Protests over economy erupt across Lebanon; government cancels WhatsApp tax
Protests have broken out across Lebanon with thousands of demonstrators blocking roads in various parts of the country to express their outrage over gloomy economic conditions.
In response to the demonstrations late on Thursday, the government reversed a decision to impose a tax on the texting and calling phone app WhatsApp, which had sparked the unrest.
Still, the protests persisted and major roads, including many leading to the capital Beirut remained blocked.
"We are not here over the WhatsApp, we are here over everything: over fuel, food, bread, over everything," a protester in Beirut who gave his name as Abdullah told Reuters news agency.
Demonstrators clashed with security forces in Beirut near the government's headquarters, where two people were wounded, according to Lebanon's state-run National News Agency (NNA).
Also, the bodyguard of an official opened fire on protesters as they tried to block the road where a convoy was passing in central Beirut; there was no immediate report on casualties, NNA said.

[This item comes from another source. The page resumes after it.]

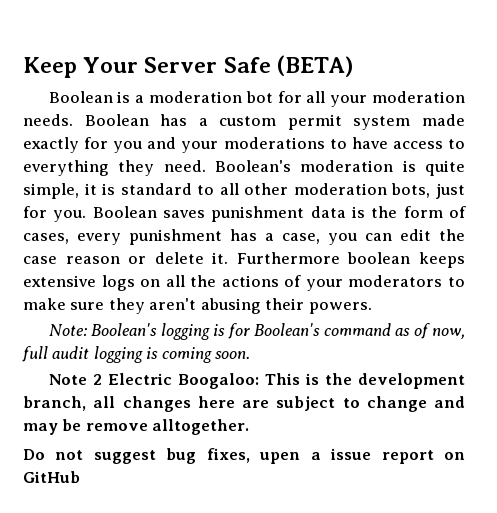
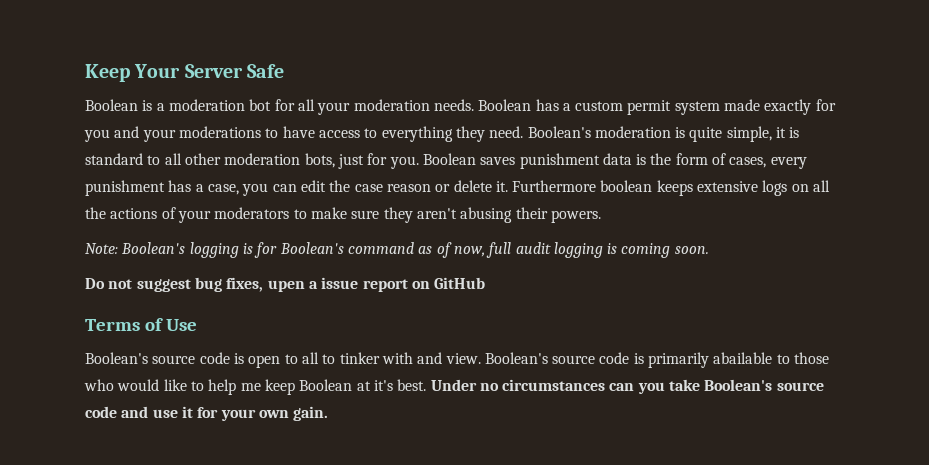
[276,55,353,77] (BETA) -> (285, 71) none
[48,373,465,389] [23,396,465,412] [23,419,250,435] // Note 2 Electric Boogaloo: This is the development branch, all changes here are subject to change and may be remove alltogether. -> (709, 250) none
(80, 477) none -> [85,318,197,331] [85,352,830,368] [84,379,824,395] [85,406,329,421] // Terms of Use // Boolean's source code is open to all to tinker with and view. Boolean's source code is primarily abailable to those who would like to help me keep Boolean at it's best. Under no circumstances can you take Boolean's source code and use it for your own gain.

Lebanon has been enduring environmental crises, dismal economic growth, rising unemployment, crumbling infrastructure and growing pressure on the country's currency and banking system.
The government has proposed austerity measures and tax hikes to balance the country's budget, fuelling the rage of citizens who already accuse politicians of corruption and mismanagement.
The government has ordered all banks and schools to shut down on Friday because of the unrest.
"Lebanon is absolutely boiling tonight, something feels different about this time, it's spontaneous and rightly angry," Lebanese-British satirist and architect Karl Sharro wrote on Twitter on Thursday.
"The WhatsApp tax is just the spark, this is much deeper. A corrupt, incompetent political class has dragged the country down and created utter dysfunction."